§ Data in this exercise:
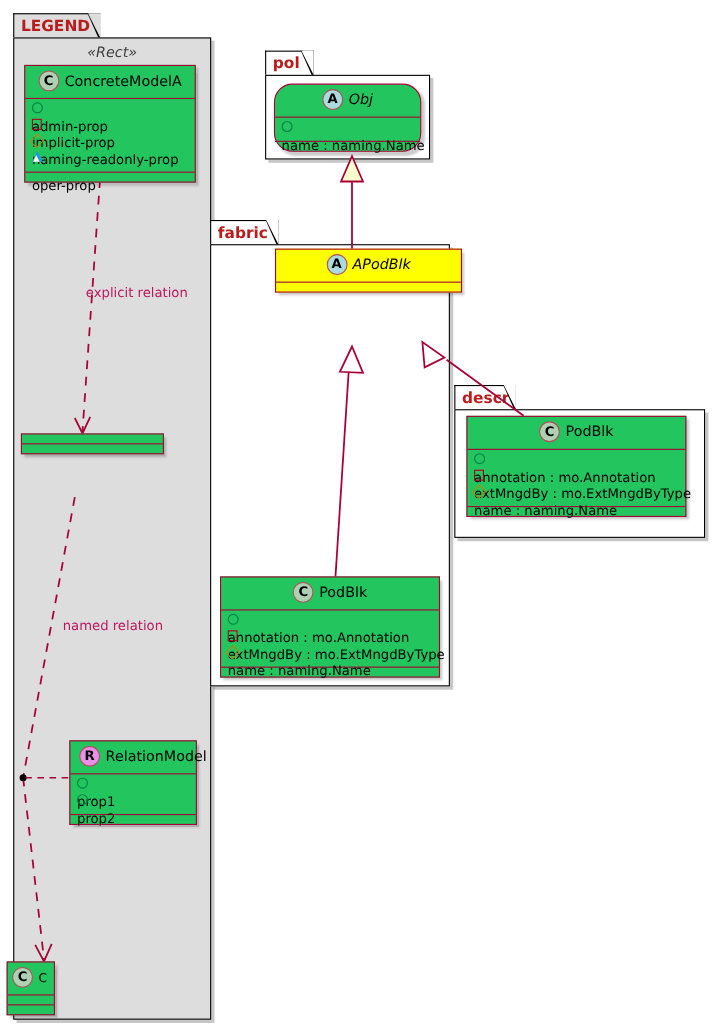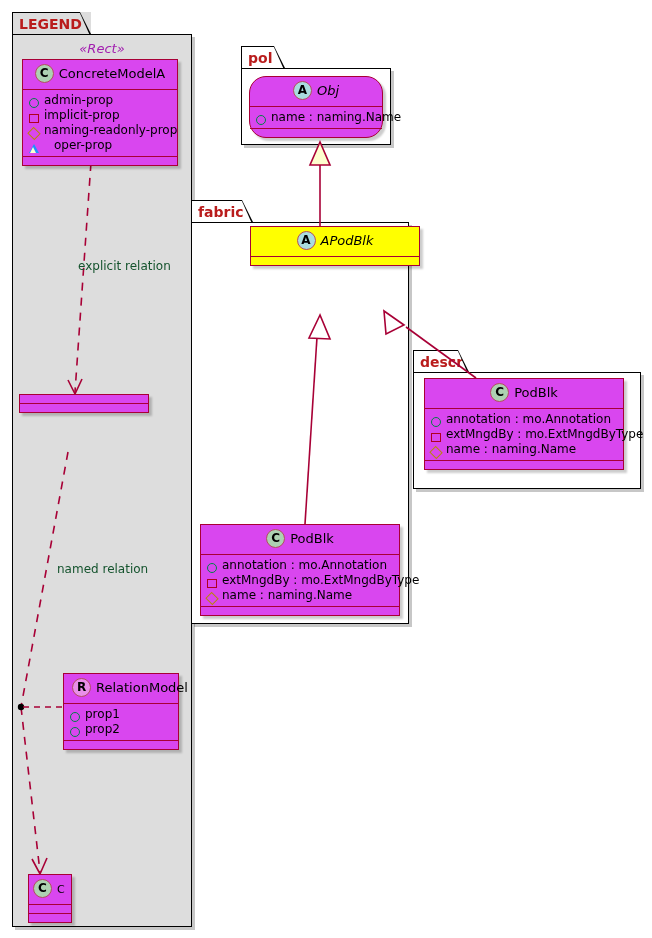--- a/index.html
+++ b/index.html
@@ -103,7 +103,7 @@
 
   .stereo{
     position:absolute;text-align:center;font-style:italic;
-    font-size:13px;color:#a21caf;
+    font-size:13px;color:#404040;
   }
   .edge-label{
     position:absolute;font-size:12px;color:#14532d;white-space:nowrap;

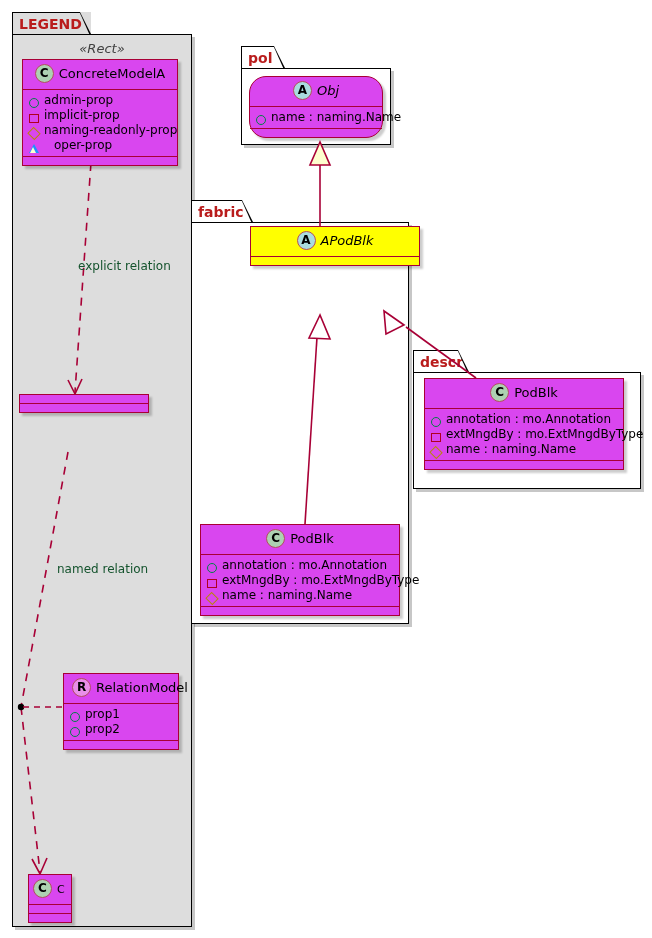--- a/index.html
+++ b/index.html
@@ -42,7 +42,7 @@
   
   .cls{
     position:absolute;box-sizing:border-box;
-    border:1.4px solid #A80036;background:#d946ef;
+    border:1.4px solid #A80036;background:#22c55e;
     box-shadow:3px 3px 2px rgba(0,0,0,0.20);
     font-size:12px;color:#000;
   }

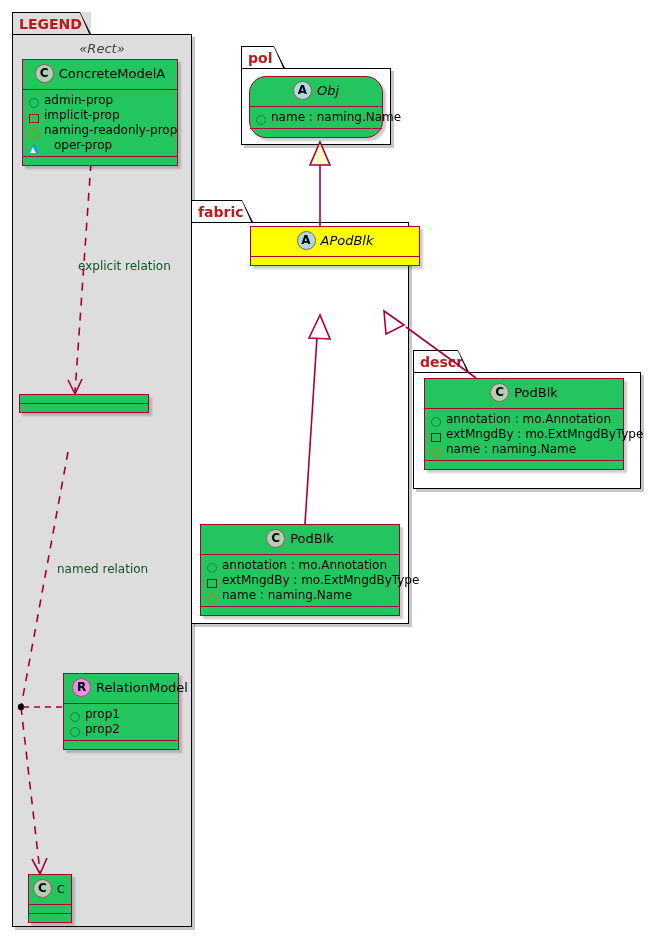--- a/index.html
+++ b/index.html
@@ -59,8 +59,8 @@
   }
   .cls-foot{height:8px;}
   .attr{
-    display:flex;align-items:flex-end;gap:5px;
-    height:15px;line-height:15px;font-size:12px;white-space:nowrap;
+    display:flex;align-items:flex-start;gap:5px;
+    height:15px;line-height:15px;font-size:12px;white-space:nowrap;flex-direction:column;
   }
   .attr .txt{display:block;}
 

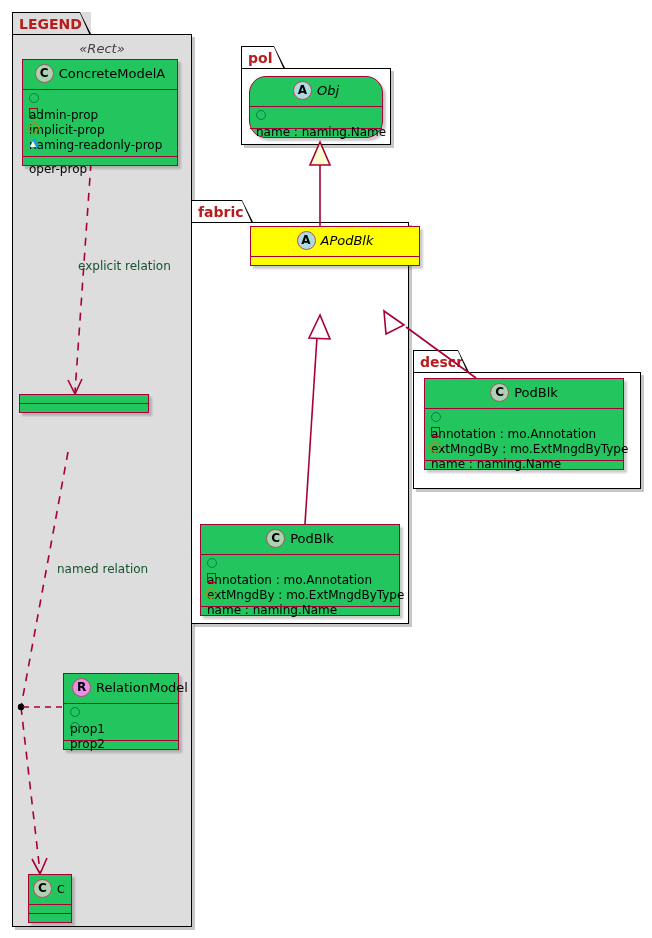--- a/index.html
+++ b/index.html
@@ -106,7 +106,7 @@
     font-size:13px;color:#404040;
   }
   .edge-label{
-    position:absolute;font-size:12px;color:#14532d;white-space:nowrap;
+    position:absolute;font-size:12px;color:#be185d;white-space:nowrap;
   }
   svg.lines{position:absolute;left:0;top:0;width:652px;height:938px;
     pointer-events:none;overflow:visible;}

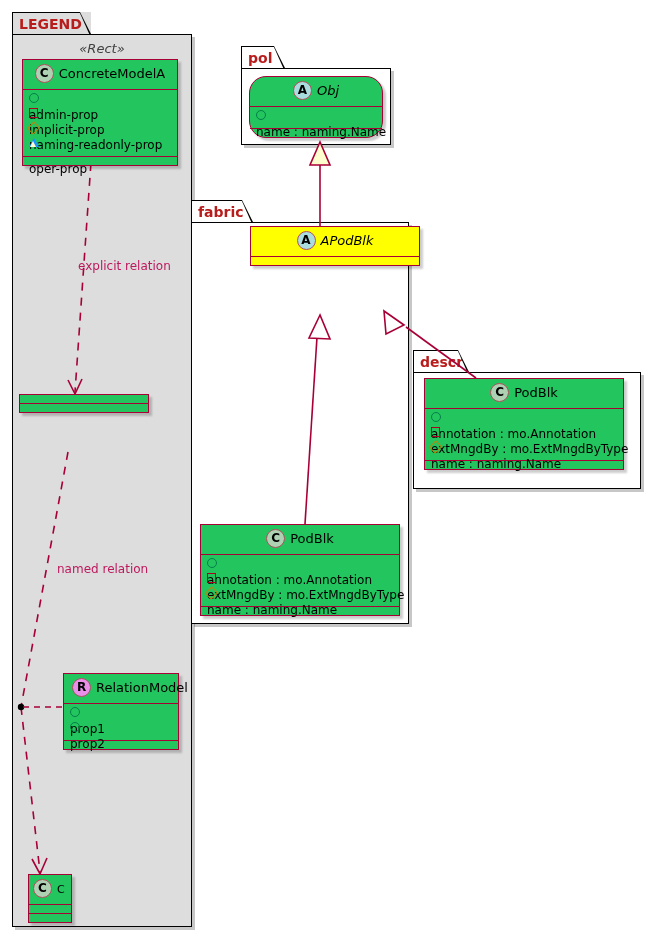--- a/index.html
+++ b/index.html
@@ -195,7 +195,7 @@
     <div class="cls-foot"></div>
   </div>
 
-  <div class="cls" style="left:28px;top:874px;width:44px;">
+  <div class="cls" style="left:6px;top:874px;width:44px;">
     <div class="cls-head" style="padding:5px 4px;text-align:left;">
       <span class="badge c">C</span><span class="cls-title" style="font-size:11px;">C</span>
     </div>

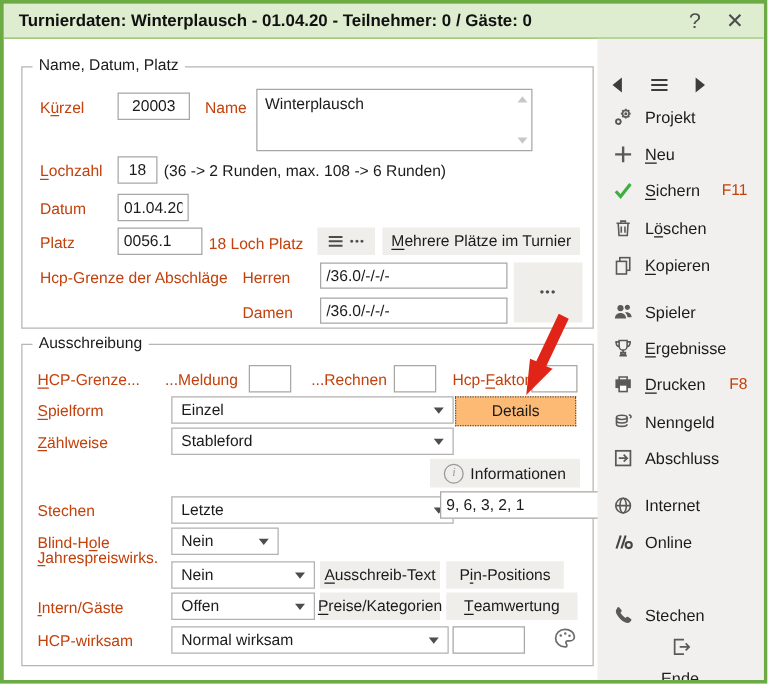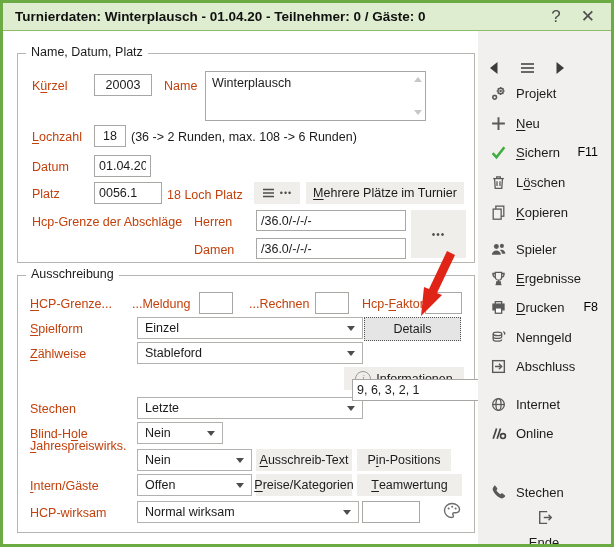--- a/index.html
+++ b/index.html
@@ -11,7 +11,7 @@
   .titlebar .winbtn{font-size:17px;color:#4d4d4d;line-height:1;cursor:default;}
   .sidebar{position:absolute;left:475px;top:28px;bottom:0;width:133px;background:#f1f0ee;}
   .side-item{position:absolute;left:12px;width:108px;height:20px;display:flex;align-items:center;gap:9px;font-size:13px;color:#1b1b1b;cursor:default;}
-  .side-item .key{margin-left:auto;color:#000000;font-size:12.5px;}
+  .side-item .key{margin-left:auto;color:#c2410c;font-size:12.5px;}
   .side-nav{position:absolute;left:10px;top:30px;width:78px;display:flex;align-items:center;justify-content:space-between;}
   .icon{flex:0 0 auto;display:inline-flex;}
   u{text-decoration:underline;text-underline-offset:1.5px;}

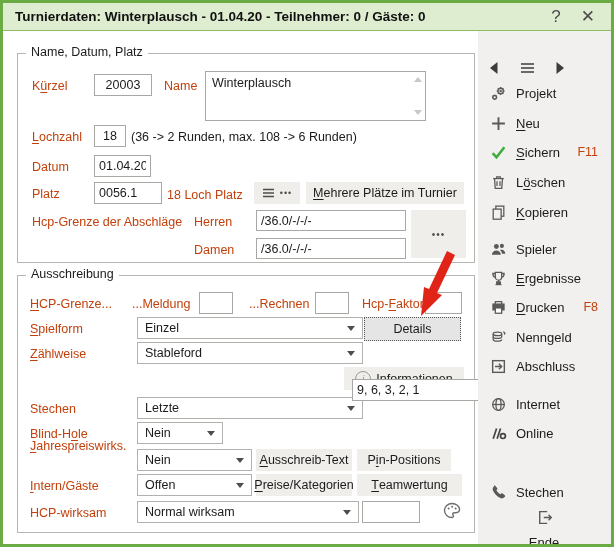--- a/index.html
+++ b/index.html
@@ -29,7 +29,7 @@
   .dropdown{position:absolute;box-sizing:border-box;height:22px;border:1px solid #b3b1ae;background:#fff;display:flex;align-items:center;font-size:12.5px;color:#1b1b1b;padding:0 18px 0 7px;cursor:default;}
   .dd-arrow{position:absolute;right:7px;top:8px;width:0;height:0;border-left:4px solid transparent;border-right:4px solid transparent;border-top:5px solid #4d4d4d;}
   .btn{position:absolute;box-sizing:border-box;height:22px;background:#f0eeeb;display:flex;align-items:center;justify-content:center;font-size:12.5px;color:#1b1b1b;cursor:default;white-space:nowrap;}
-  .details-btn{border:1px dotted #555;background:#e5e5e5;height:24px;}
+  .details-btn{border:1px dotted #555;background:#fdba74;height:24px;}
   .iconbtn{gap:5px;}
   .info-circle{display:inline-flex;align-items:center;justify-content:center;width:14px;height:14px;border:1px solid #9a9a9a;border-radius:50%;color:#9a9a9a;font-size:10px;font-family:"Liberation Serif",serif;font-style:italic;}
   .arrow-overlay{position:absolute;left:0;top:0;width:614px;height:547px;pointer-events:none;z-index:50;}

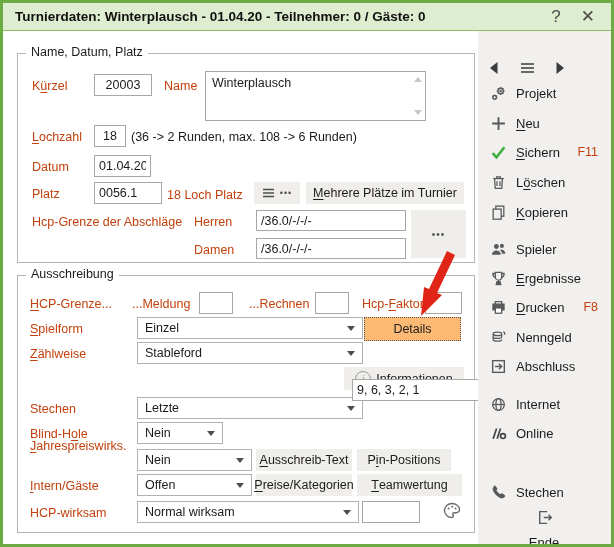--- a/index.html
+++ b/index.html
@@ -120,7 +120,7 @@
       <span>Letzte</span>
       <span class="dd-arrow"></span>
     </div>
-    <input class="tbox" style="left: 334px; top: 103px; width: 128px;" value="9, 6, 3, 2, 1">
+    <input class="tbox" style="left: 334px; top: 117px; width: 128px;" value="9, 6, 3, 2, 1">
 
     <span class="label" style="left:12px;top:151px;">Blind-H<u>o</u>le</span>
     <div class="dropdown" style="left:119px;top:146px;width:86px;">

§ Work to complete:
The copy must match each record exactly, apart from the images, which stay out.

§ Response area:
--- a/index.html
+++ b/index.html
@@ -103,7 +103,7 @@
 
   .stereo{
     position:absolute;text-align:center;font-style:italic;
-    font-size:13px;color:#a21caf;
+    font-size:13px;color:#404040;
   }
   .edge-label{
     position:absolute;font-size:12px;color:#14532d;white-space:nowrap;

--- a/index.html
+++ b/index.html
@@ -42,7 +42,7 @@
   
   .cls{
     position:absolute;box-sizing:border-box;
-    border:1.4px solid #A80036;background:#d946ef;
+    border:1.4px solid #A80036;background:#22c55e;
     box-shadow:3px 3px 2px rgba(0,0,0,0.20);
     font-size:12px;color:#000;
   }

--- a/index.html
+++ b/index.html
@@ -59,8 +59,8 @@
   }
   .cls-foot{height:8px;}
   .attr{
-    display:flex;align-items:flex-end;gap:5px;
-    height:15px;line-height:15px;font-size:12px;white-space:nowrap;
+    display:flex;align-items:flex-start;gap:5px;
+    height:15px;line-height:15px;font-size:12px;white-space:nowrap;flex-direction:column;
   }
   .attr .txt{display:block;}
 

--- a/index.html
+++ b/index.html
@@ -106,7 +106,7 @@
     font-size:13px;color:#404040;
   }
   .edge-label{
-    position:absolute;font-size:12px;color:#14532d;white-space:nowrap;
+    position:absolute;font-size:12px;color:#be185d;white-space:nowrap;
   }
   svg.lines{position:absolute;left:0;top:0;width:652px;height:938px;
     pointer-events:none;overflow:visible;}

--- a/index.html
+++ b/index.html
@@ -195,7 +195,7 @@
     <div class="cls-foot"></div>
   </div>
 
-  <div class="cls" style="left:28px;top:874px;width:44px;">
+  <div class="cls" style="left:6px;top:874px;width:44px;">
     <div class="cls-head" style="padding:5px 4px;text-align:left;">
       <span class="badge c">C</span><span class="cls-title" style="font-size:11px;">C</span>
     </div>

--- a/index.html
+++ b/index.html
@@ -11,7 +11,7 @@
   .titlebar .winbtn{font-size:17px;color:#4d4d4d;line-height:1;cursor:default;}
   .sidebar{position:absolute;left:475px;top:28px;bottom:0;width:133px;background:#f1f0ee;}
   .side-item{position:absolute;left:12px;width:108px;height:20px;display:flex;align-items:center;gap:9px;font-size:13px;color:#1b1b1b;cursor:default;}
-  .side-item .key{margin-left:auto;color:#000000;font-size:12.5px;}
+  .side-item .key{margin-left:auto;color:#c2410c;font-size:12.5px;}
   .side-nav{position:absolute;left:10px;top:30px;width:78px;display:flex;align-items:center;justify-content:space-between;}
   .icon{flex:0 0 auto;display:inline-flex;}
   u{text-decoration:underline;text-underline-offset:1.5px;}

--- a/index.html
+++ b/index.html
@@ -29,7 +29,7 @@
   .dropdown{position:absolute;box-sizing:border-box;height:22px;border:1px solid #b3b1ae;background:#fff;display:flex;align-items:center;font-size:12.5px;color:#1b1b1b;padding:0 18px 0 7px;cursor:default;}
   .dd-arrow{position:absolute;right:7px;top:8px;width:0;height:0;border-left:4px solid transparent;border-right:4px solid transparent;border-top:5px solid #4d4d4d;}
   .btn{position:absolute;box-sizing:border-box;height:22px;background:#f0eeeb;display:flex;align-items:center;justify-content:center;font-size:12.5px;color:#1b1b1b;cursor:default;white-space:nowrap;}
-  .details-btn{border:1px dotted #555;background:#e5e5e5;height:24px;}
+  .details-btn{border:1px dotted #555;background:#fdba74;height:24px;}
   .iconbtn{gap:5px;}
   .info-circle{display:inline-flex;align-items:center;justify-content:center;width:14px;height:14px;border:1px solid #9a9a9a;border-radius:50%;color:#9a9a9a;font-size:10px;font-family:"Liberation Serif",serif;font-style:italic;}
   .arrow-overlay{position:absolute;left:0;top:0;width:614px;height:547px;pointer-events:none;z-index:50;}

--- a/index.html
+++ b/index.html
@@ -120,7 +120,7 @@
       <span>Letzte</span>
       <span class="dd-arrow"></span>
     </div>
-    <input class="tbox" style="left: 334px; top: 103px; width: 128px;" value="9, 6, 3, 2, 1">
+    <input class="tbox" style="left: 334px; top: 117px; width: 128px;" value="9, 6, 3, 2, 1">
 
     <span class="label" style="left:12px;top:151px;">Blind-H<u>o</u>le</span>
     <div class="dropdown" style="left:119px;top:146px;width:86px;">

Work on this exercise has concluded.